Best would be to use some kind of boost switching regulator designed for this sort of use that uses two AA batteries and puts out 3.3V.

Tracy Allen

The internal resistance of a battery increases with age, so in your setup it will perform much better if you include a large capacitor to supply the pulses of current needed during the active periods. Here is a graph of voltage against time for an Energizer E91 AA cell.

Note that it a 100mW discharge is currents around 100mA. The voltage will stay much higher (as seen through the internal resistance) when the current is low.
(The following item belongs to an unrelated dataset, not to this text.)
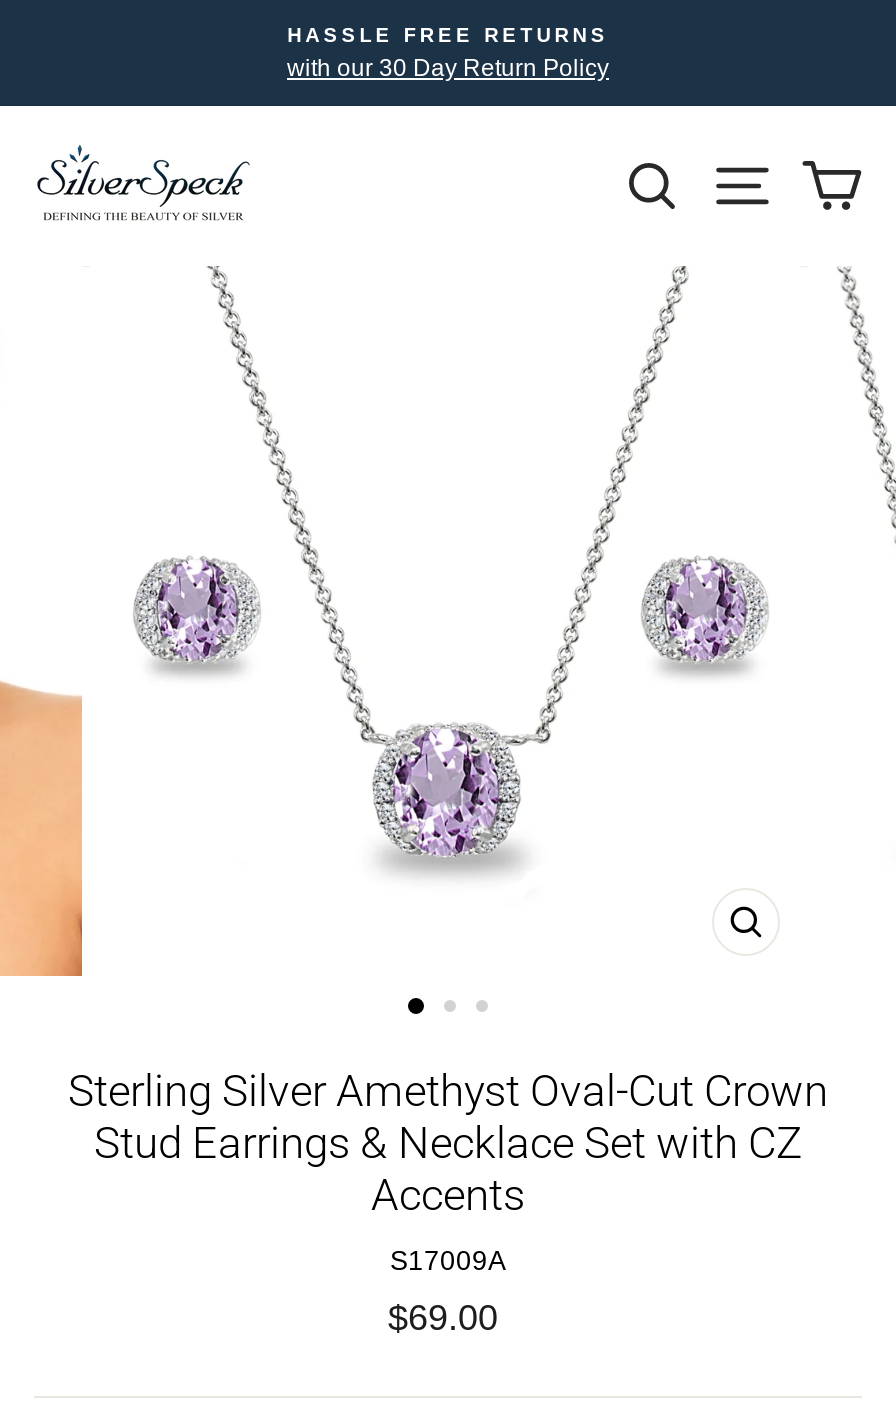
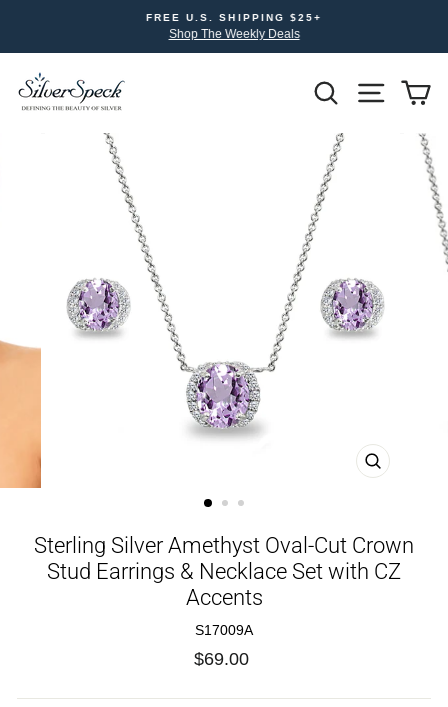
- HASSLE FREE RETURNS
- with our 30 Day Return Policy
+ FREE U.S. SHIPPING $25+
+ Shop The Weekly Deals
Note that low temperatures increase the internal resistance too.

Li-Fe-S₂ primary cells start out at about 1.7V open circuit, and hold up with low internal resistance for much longer. When they fail, they do so rapidly, so it is harder to judge end of life. Here is a graph comparing L91 to E91 AA cells.

The cells are very lightweight, and perform well over a wide temperature range.

Dave Hein

John, the circuit may draw very little current while it's sleeping, but the real question is how much does it draw when it's not sleeping. You said that it sleeps 80% of the time, which means that it's not sleeping 20% of the time. If it draws 100 mA when not sleeping the average current draw would be 20 mA. A pair of AA batteries rated at 2500 mAh would last for 125 hours, or about 5 days at 20 mA assuming you use a high efficiency switching regulator. To run for an entire year would require an average current draw of less than 0.3 mA. If the circuit is awake 20% of the time, that would only be 1.5 mA when awake.

JohnR2010

Yep I have noticed the differences between batteries and when I change out my current batteries I will try the Duracell Ultra Lithium. I have had my eye on the TPS61090 2A Booster from TI http://www.ti.com/product/tps61090 but I'm trying to keep the complexity and cost to a minimum. But I fear a booster is the route I'm going to have to take as I also want to use this device outside in cold environments and I know all bets are off when it gets down below freezing here in Illinois. Do you have a recommendation on a booster?

But for use indoors in a controlled environment I'm intrigued with the performance I'm getting so far.

Mike Green wrote: »

Using some kind of ideal battery pack is a great idea, but what's available in terms of real batteries is sometimes far from ideal. If you look at the Duracell datasheet, you'll see that they start off at 1.6V (for 3.2V total ... good so far), but rapidly drop to 1.2-1.3V ... right on the brown-out threshold. If you look at NiMH cells, they start at 1.4V (for 2.8V total ... marginal but OK), but drop relatively quickly to 1.2-1.3V ... again right on the brown-out threshold. Duracell Ultra Lithium would work much better. They start out a little above 1.5V and stay above 1.4V for at least 1/2 of their discharge life. They're relatively pricey though.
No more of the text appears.